Amino acid compositions of the intrinsically disordered C-terminal domain (residues 261–358) of human CPSF6 and its different variants (CPSF6 ΔFG ΔLCR, CPSF6 ΔLCR, CPSF6 ΔFG, and CPSF6 ADD2 ΔLCR) were analysed to evaluate the relative abundance of prion-like low complexity region (LCR) defining uncharged, charged, and Pro residues in these protein regions. The corresponding values of the relative abundance of these residue groups were calculated by dividing numbers of prion-like LCR defining uncharged (Ala, Gly, Val, Phe, Tyr, Leu, Ile, Ser, Thr, Pro, Asn, Gln), charged (Asp, Glu, Lys, Arg), and Pro residues by total number of amino acids in the corresponding protein fragments. As references, we used the corresponding data for protein sequences deposited to the UniProtKB/Swiss-Prot database that provides information on the overall distribution of amino acids in nature (Bairoch et al., 2005; PDB Select 25; Berman et al., 2000), which is a subset of structures from the Protein Data Bank with less than 25% sequence identity, biased towards the composition of proteins amenable to crystallization studies; and DisProt 3.4 that is comprised of a set of consensus sequences of experimentally determined disordered regions (Sickmeier et al., 2007). Per-residue intrinsic disorder propensities of the LCR-FG and ADD2-FG sequences were evaluated by PONDR VLXT (Romero et al., 2001), which is sensitive to local peculiarities of the amino acid sequences freely available at http://www.pondr.com/ (accessed on August 3, 2024). Linear distribution of the net charge per residue within the LCR-FG and ADD2-FG sequences was evaluated by CIDER (Holehouse et al., 2017), which is a webserver for the analysis of a wide range of the physicochemical properties encoded by IDP sequences freely available at http://pappulab.wustl.edu/CIDER (accessed on August 3, 2024). Secondary structure propensities of the LCR-FG and ADD2-FG sequences were evaluated by PSIPRED (McGuffin et al., 2000), which is a highly accurate secondary structure prediction method freely available to non-commercial users at http://globin.bio.warwick.ac.uk/psipred/ (accessed on August 3, 2024).

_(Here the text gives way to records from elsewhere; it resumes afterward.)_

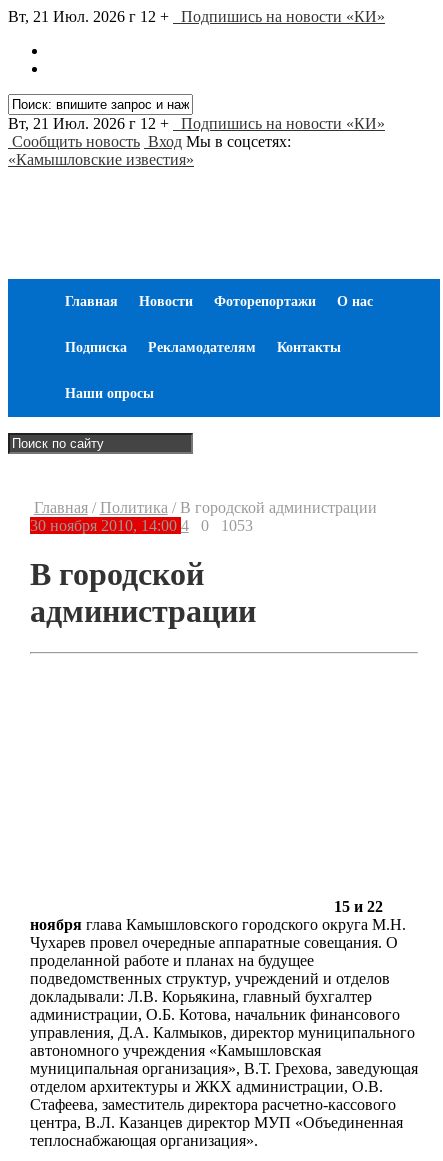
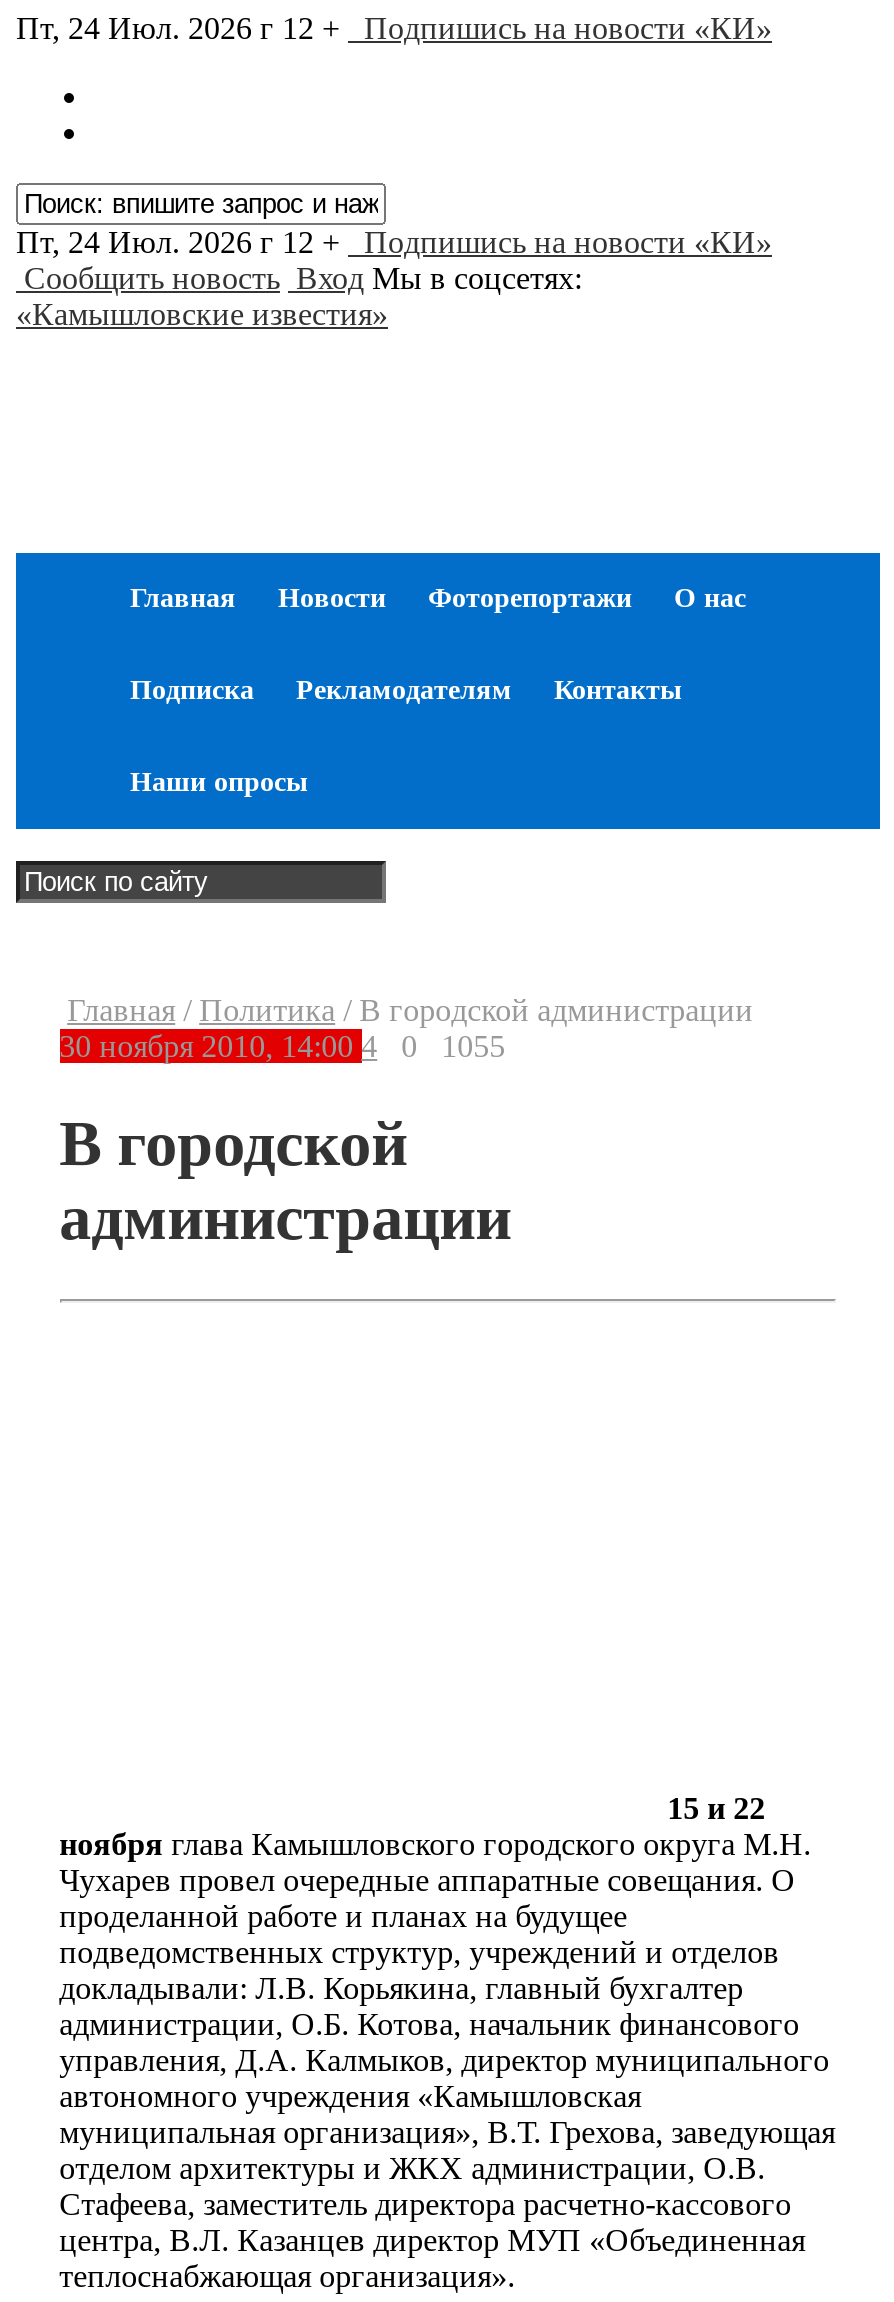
- Вт, 21 Июл. 2026 г 12 + Подпишись на новости «КИ»
+ Пт, 24 Июл. 2026 г 12 + Подпишись на новости «КИ»

- Вт, 21 Июл. 2026 г 12 + Подпишись на новости «КИ»
+ Пт, 24 Июл. 2026 г 12 + Подпишись на новости «КИ»

- 0 1053
+ 0 1055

All images were analysed using Fiji Software. More in detail, for the count of the NSs, a macro was computed to segment cellular nuclei and to select and count the NSs. For the nuclei segmentation, a Gaussian Blur with sigma = 2 was used and for the channel related to the NS, the set threshold was at 7000–46,012 (min and max). For the counting, a ‘size = 10 – Infinity summarize’ was used for the nuclei, whereas for the NSs the size was reduced to ‘size = 0 – Infinity summarize’.

For live imaging analysis, Arivis software was used to reconstruct the 3D movies.

All data were statistically analysed with GraphPad Prism 9 (GraphPad Software, La Jolla, California USA, https://www.graphpad.com). Calculations were performed and figures were drawn using Excel 365 or GraphPad Prism 8.0. Statistical analysis was performed, with Wilcoxon matched paired t-tests or Mann–Whitney unpaired t-tests. Spearman correlation coefficients (r) were calculated using GraphPad Prism.